WHAT IS BEING ASKED >> Through the line with "[35,369,873,412] HUT Kota, OPD" and starting from the first line, return the records below word for word, with pictures left out.

════

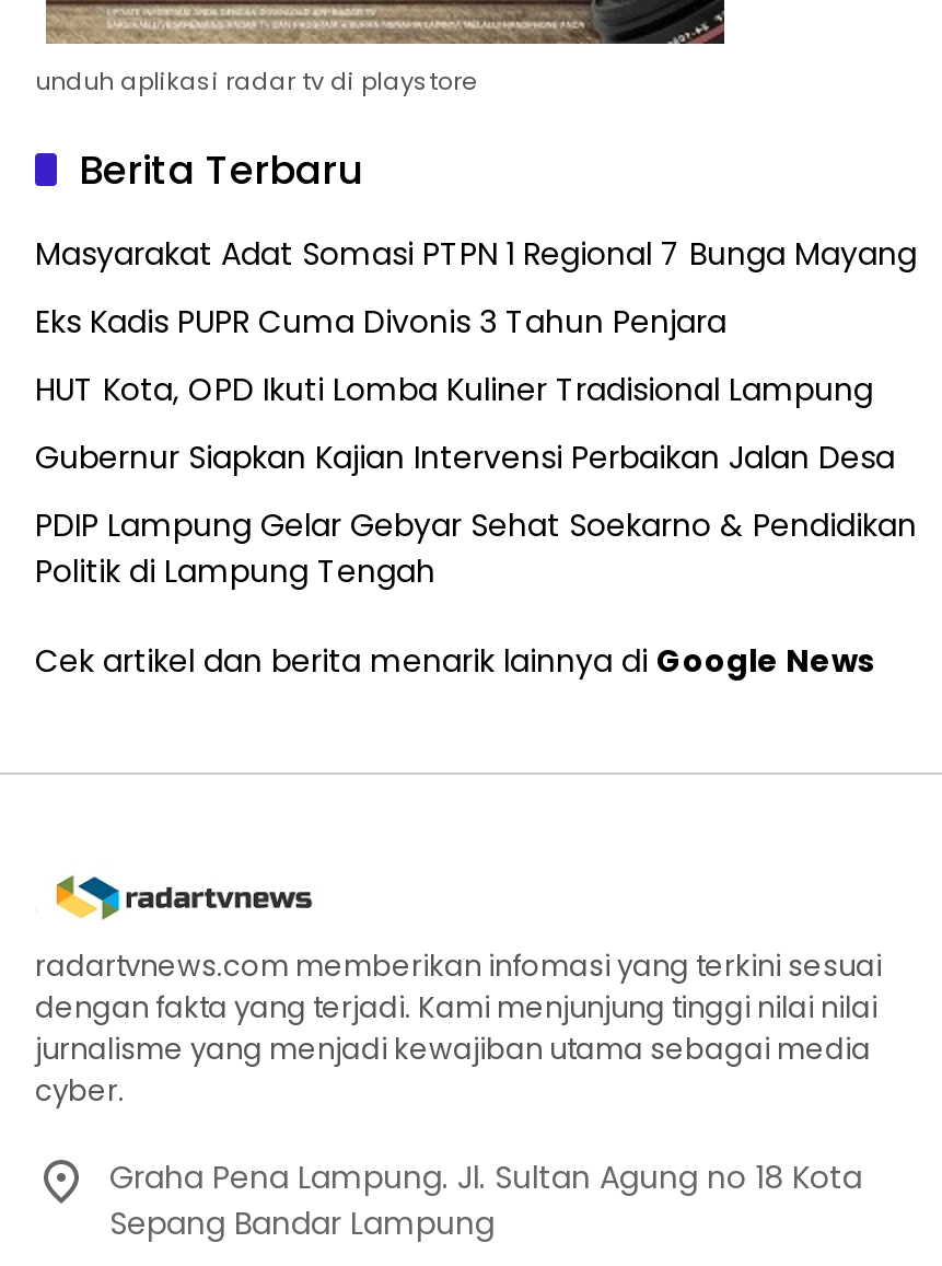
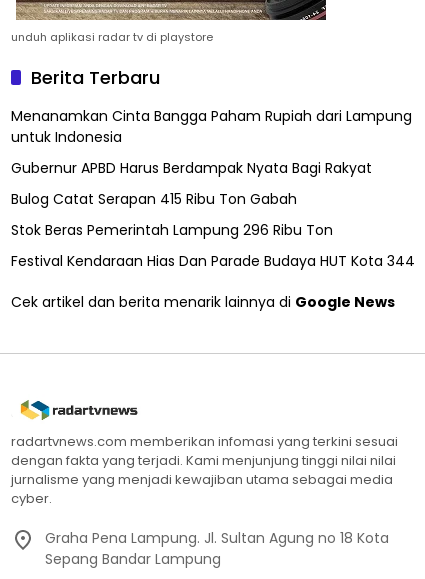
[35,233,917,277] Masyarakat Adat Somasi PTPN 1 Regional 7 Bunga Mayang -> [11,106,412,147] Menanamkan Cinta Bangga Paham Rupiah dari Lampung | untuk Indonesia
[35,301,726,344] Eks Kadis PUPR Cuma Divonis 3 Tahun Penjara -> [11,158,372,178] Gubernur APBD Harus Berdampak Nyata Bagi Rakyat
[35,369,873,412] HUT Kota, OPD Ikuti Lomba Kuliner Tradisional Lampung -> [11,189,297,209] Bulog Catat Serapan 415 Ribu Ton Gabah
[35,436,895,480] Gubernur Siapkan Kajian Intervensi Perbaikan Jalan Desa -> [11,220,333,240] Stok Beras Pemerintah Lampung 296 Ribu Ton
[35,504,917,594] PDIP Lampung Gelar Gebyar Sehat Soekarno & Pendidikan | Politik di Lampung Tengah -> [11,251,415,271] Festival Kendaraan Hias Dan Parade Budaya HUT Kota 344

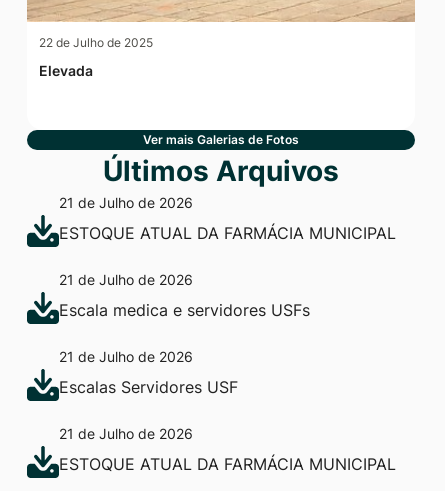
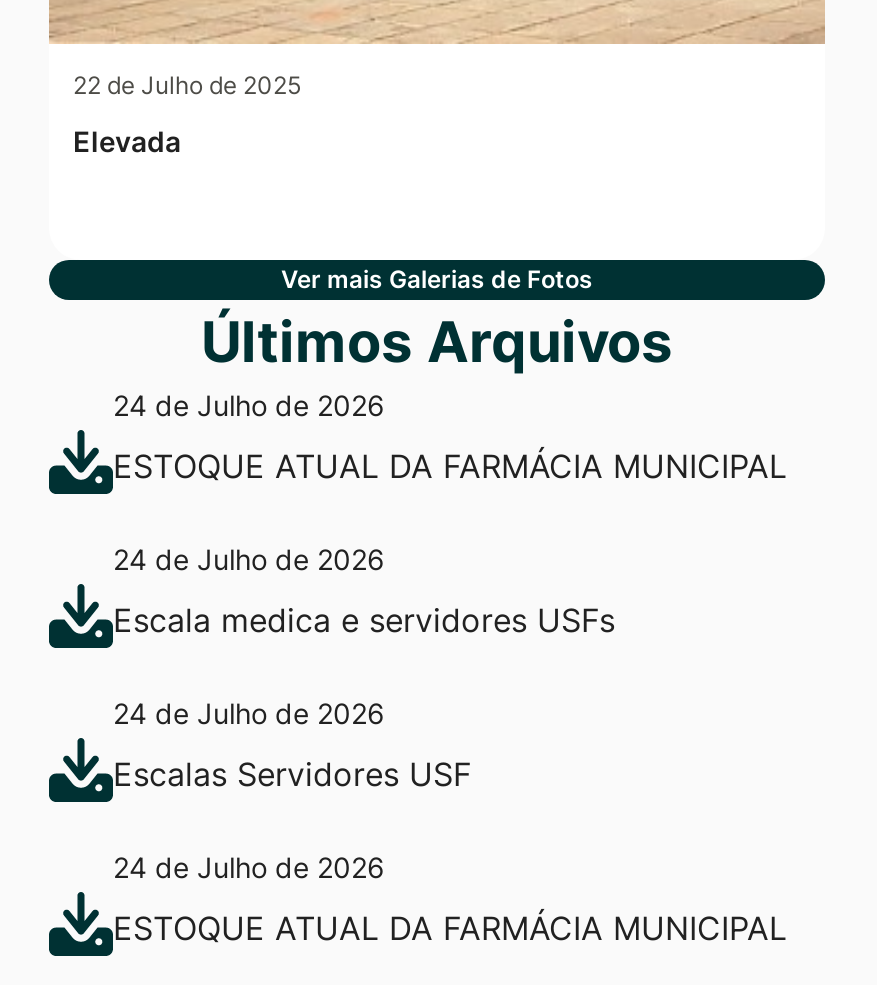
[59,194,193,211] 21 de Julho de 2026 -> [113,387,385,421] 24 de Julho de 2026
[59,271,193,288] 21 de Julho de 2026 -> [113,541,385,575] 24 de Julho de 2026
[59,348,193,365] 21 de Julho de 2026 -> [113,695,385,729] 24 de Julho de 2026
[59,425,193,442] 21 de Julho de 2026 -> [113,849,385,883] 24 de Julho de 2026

════

ANSWER FOR THIS EXERCISE >>
[35,233,917,277] Masyarakat Adat Somasi PTPN 1 Regional 7 Bunga Mayang -> [11,106,412,147] Menanamkan Cinta Bangga Paham Rupiah dari Lampung | untuk Indonesia
[35,301,726,344] Eks Kadis PUPR Cuma Divonis 3 Tahun Penjara -> [11,158,372,178] Gubernur APBD Harus Berdampak Nyata Bagi Rakyat
[35,369,873,412] HUT Kota, OPD Ikuti Lomba Kuliner Tradisional Lampung -> [11,189,297,209] Bulog Catat Serapan 415 Ribu Ton Gabah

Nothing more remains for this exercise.